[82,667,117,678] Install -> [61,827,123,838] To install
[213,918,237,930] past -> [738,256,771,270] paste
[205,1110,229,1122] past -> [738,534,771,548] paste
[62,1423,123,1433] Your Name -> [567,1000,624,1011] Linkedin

※

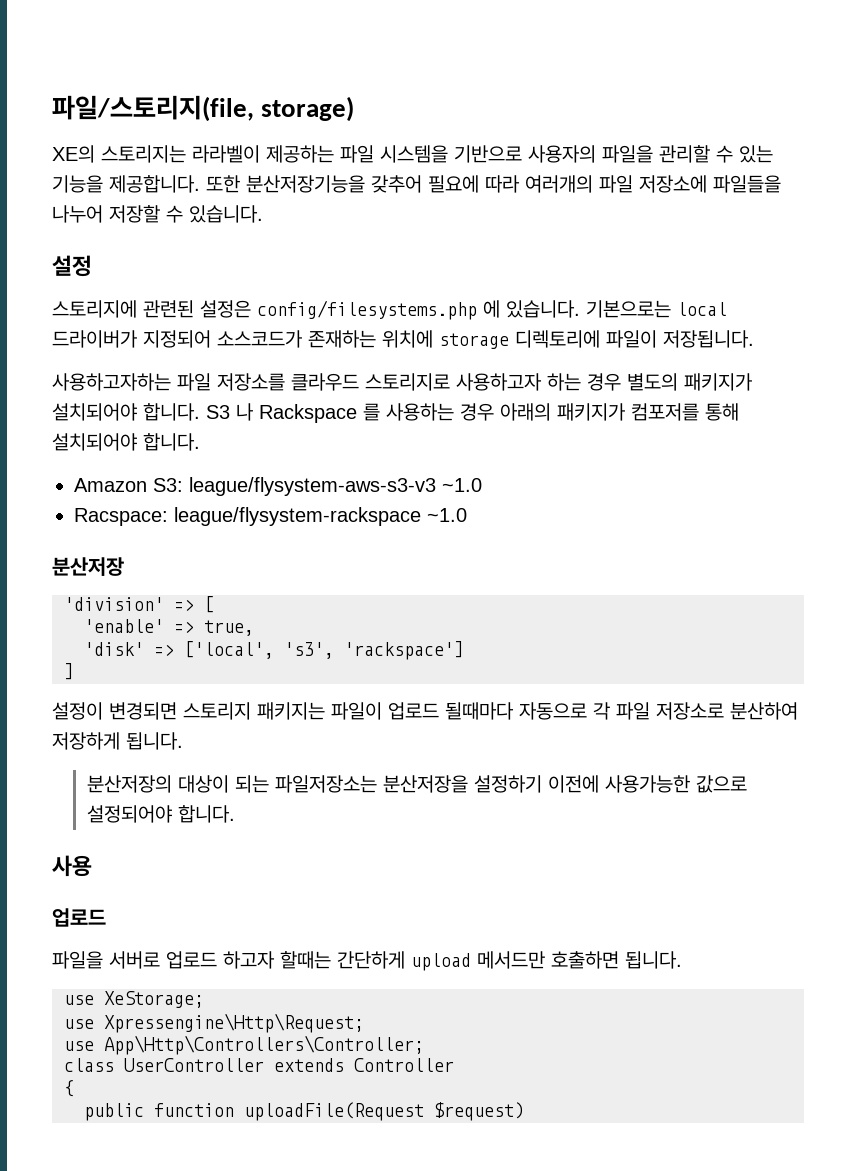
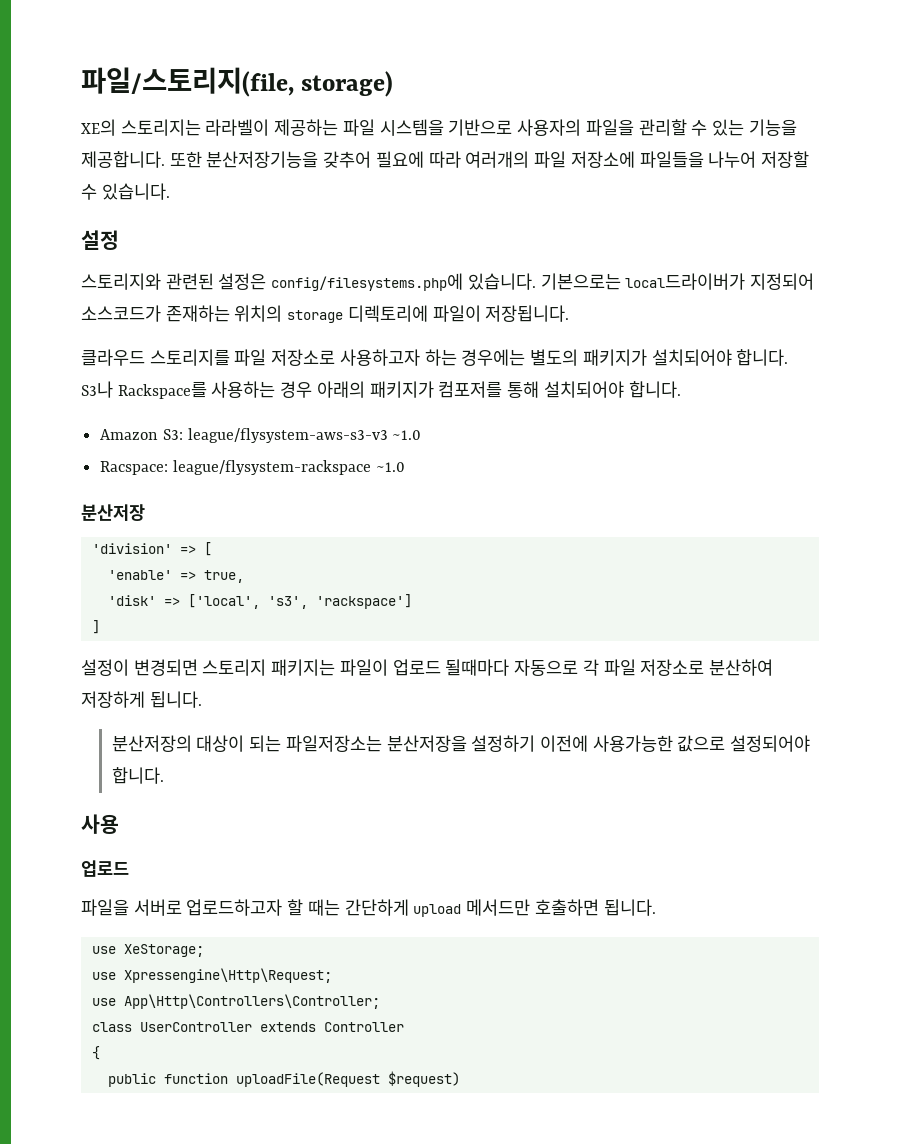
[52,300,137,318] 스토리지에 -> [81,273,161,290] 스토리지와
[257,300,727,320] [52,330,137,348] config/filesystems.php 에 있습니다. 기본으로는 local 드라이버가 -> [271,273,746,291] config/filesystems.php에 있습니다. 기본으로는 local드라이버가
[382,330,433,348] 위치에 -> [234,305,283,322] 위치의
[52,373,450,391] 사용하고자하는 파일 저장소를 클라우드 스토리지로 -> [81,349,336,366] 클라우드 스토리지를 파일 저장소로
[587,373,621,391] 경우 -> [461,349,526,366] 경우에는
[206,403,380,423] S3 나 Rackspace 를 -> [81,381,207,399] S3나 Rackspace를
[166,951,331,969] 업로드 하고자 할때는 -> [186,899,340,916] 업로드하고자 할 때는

※

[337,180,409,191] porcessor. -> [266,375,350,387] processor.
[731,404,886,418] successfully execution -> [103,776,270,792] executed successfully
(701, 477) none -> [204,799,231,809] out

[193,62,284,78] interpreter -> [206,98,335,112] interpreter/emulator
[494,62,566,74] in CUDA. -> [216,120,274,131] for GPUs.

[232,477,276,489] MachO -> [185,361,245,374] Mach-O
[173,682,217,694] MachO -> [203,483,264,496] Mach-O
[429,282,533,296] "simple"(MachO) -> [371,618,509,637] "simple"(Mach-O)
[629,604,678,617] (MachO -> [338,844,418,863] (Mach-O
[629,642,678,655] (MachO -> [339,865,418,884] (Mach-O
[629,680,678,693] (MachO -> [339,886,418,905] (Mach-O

※

What to do:
Each line above that contains "paste" counts once; report the resulting number and nothing else.

The completed task:
2